Rental vacancies continued their decline over June on already historical low levels and the new Labor Government must prioritise this rental property crisis!

Across all cities, rental vacancy rates have fallen to 1.2% across Australia, and continue to fall. With many locations having lengthy lines of needing to be tenants. In Regional centres there are families camping out waiting on rental accommodations to become available. The supply of rental properties is at record lows around the nation, the situation will worsen due to softer market conditions, rising interest rates, investors borrowing capacity being reduced, build price and land price increases, bank valuations falling short = all aligned in a ‘perfect storm’.

Covid-19 has altered the property market on the back of a trend to migrate out of the big cities, placing immense upward pressure on the supply of rental accommodations in sought after locations / regional cities and towns, and as a direct result the price of renting has and will continue to escalate.

Now remains an investors dream position coming true for astute investors who identify how this perfect storm will play directly into their hands. And good on them for putting their hands up to become a landlord.

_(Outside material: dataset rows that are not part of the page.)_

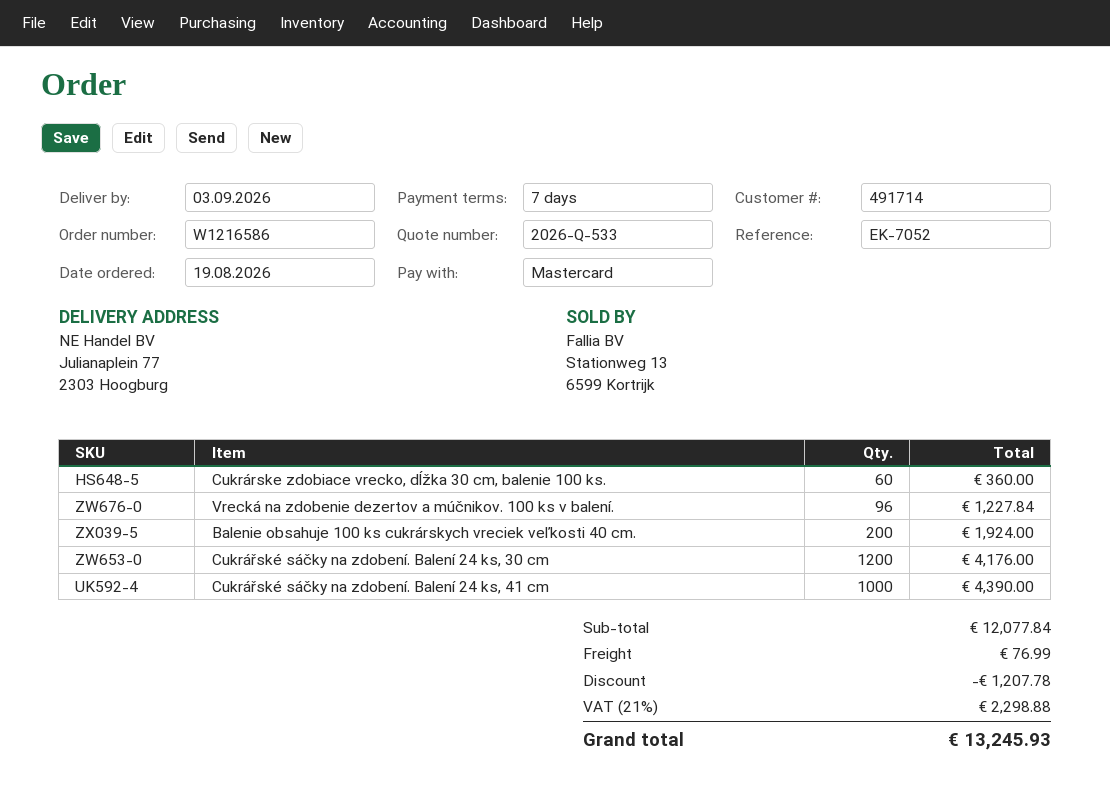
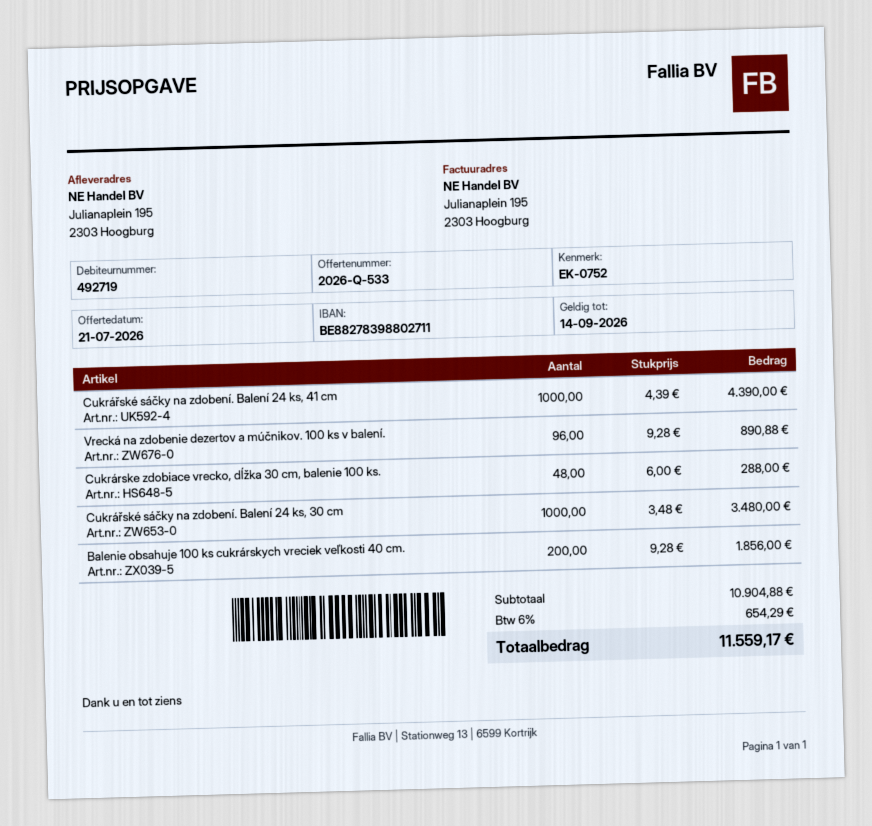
customer number: 491714 -> 492719
reference: EK-7052 -> EK-0752
ship to: Julianaplein 77, 2303 Hoogburg -> Julianaplein 195, 2303 Hoogburg
Cukrárske zdobiace vrecko, dĺžka 30 cm, balenie 100 ks.: 60 for 360.00 -> 48 for 288.00
Vrecká na zdobenie dezertov a múčnikov. 100 ks v balení.: 96 for 1227.84 -> 96 for 890.88
Balenie obsahuje 100 ks cukrárskych vreciek veľkosti 40 cm.: 200 for 1924.00 -> 200 for 1856.00
Cukrářské sáčky na zdobení. Balení 24 ks, 30 cm: 1200 for 4176.00 -> 1000 for 3480.00
subtotal: 12077.84 -> 10904.88
discount: 1207.78 -> none
shipping: 76.99 -> none
tax: 21% = 2298.88 -> 6% = 654.29
total: 13245.93 -> 11559.17

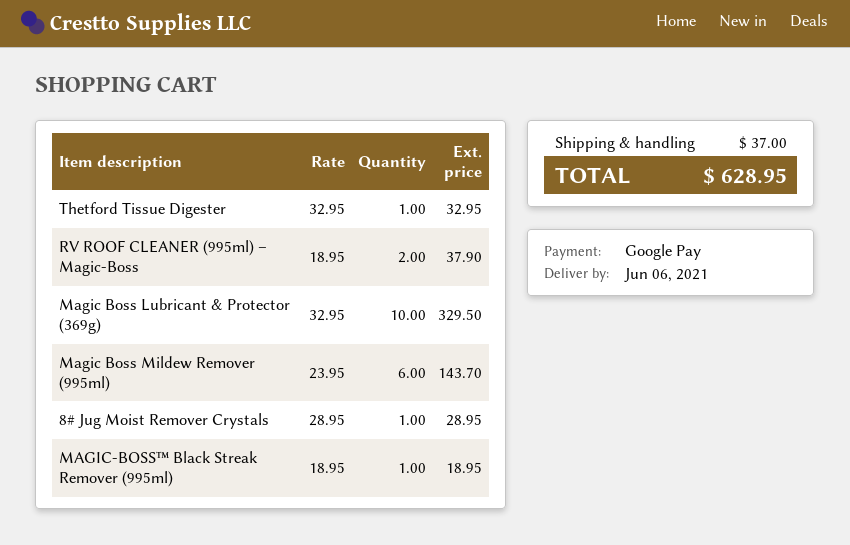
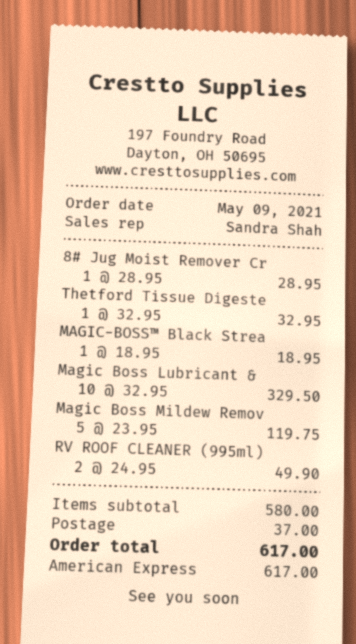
payment method: Google Pay -> American Express
RV ROOF CLEANER (995ml) – Magic-Boss: 2 x 18.95 = 37.90 -> 2 x 24.95 = 49.90
Magic Boss Mildew Remover (995ml): 6 x 23.95 = 143.70 -> 5 x 23.95 = 119.75
total: 628.95 -> 617.00

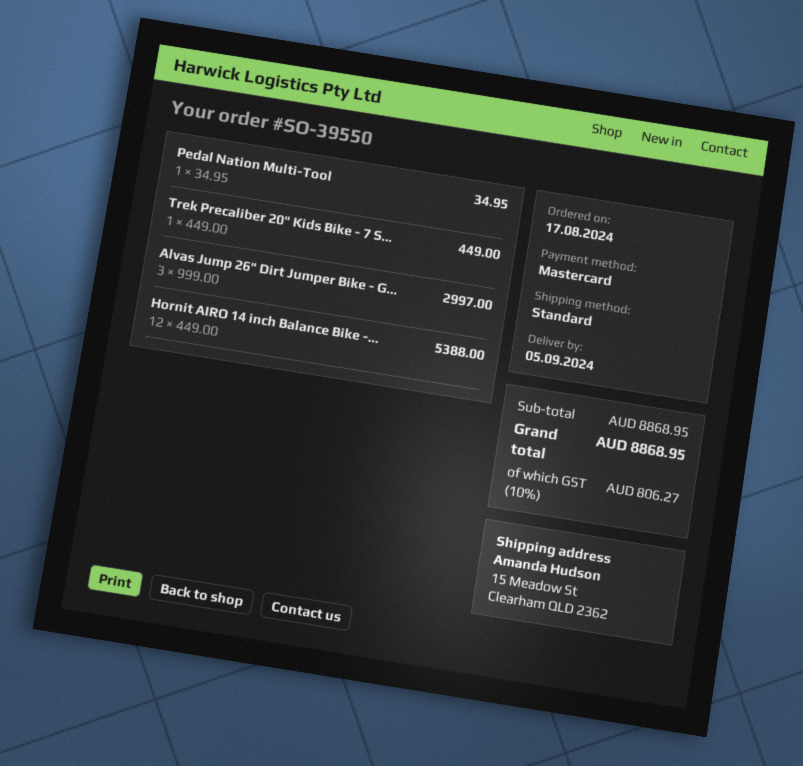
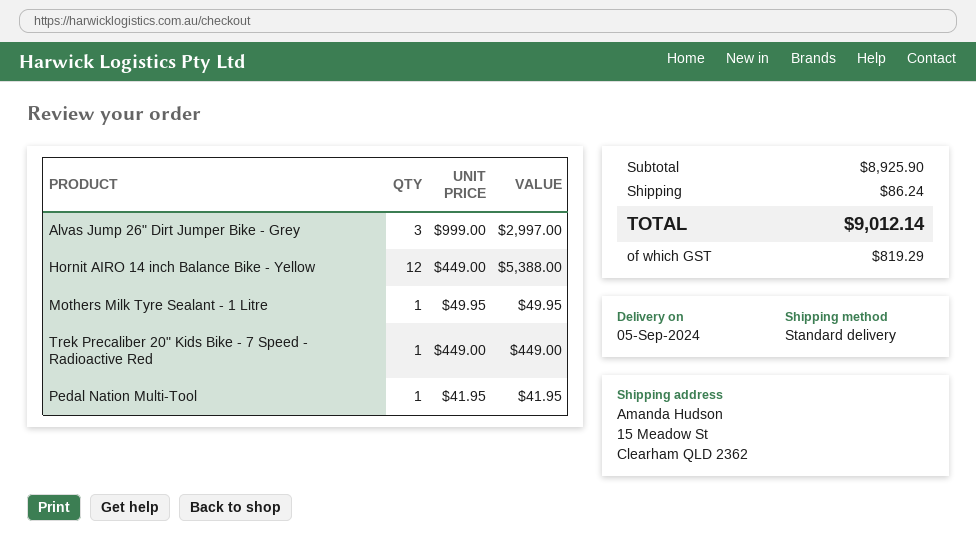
Pedal Nation Multi-Tool: 1 x 34.95 = 34.95 -> 1 x 41.95 = 41.95
Mothers Milk Tyre Sealant - 1 Litre: none -> 1 x 49.95 = 49.95
subtotal: 8868.95 -> 8925.90
shipping: none -> 86.24
tax: 806.27 -> 819.29
total: 8868.95 -> 9012.14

At the same time, the usual suspects (want to be investors) will again find all the reasons not to invest. Such a pity.

With flooding in NSW and also QLD, people who have lost their homes are also desperate to find rental property whilst they rebuild or renovate. Further adding to the existing woes of want to be and need to be tenants.

When our international borders open up and immigration into Australia resumes, this too will heighten the increase on an already exceptionally tight rental market. Remember there has been a hiatus of 2 years on international immigration and this is soon to change, allowing immigrants to come into Australia will further burden an already extremely tight rental market.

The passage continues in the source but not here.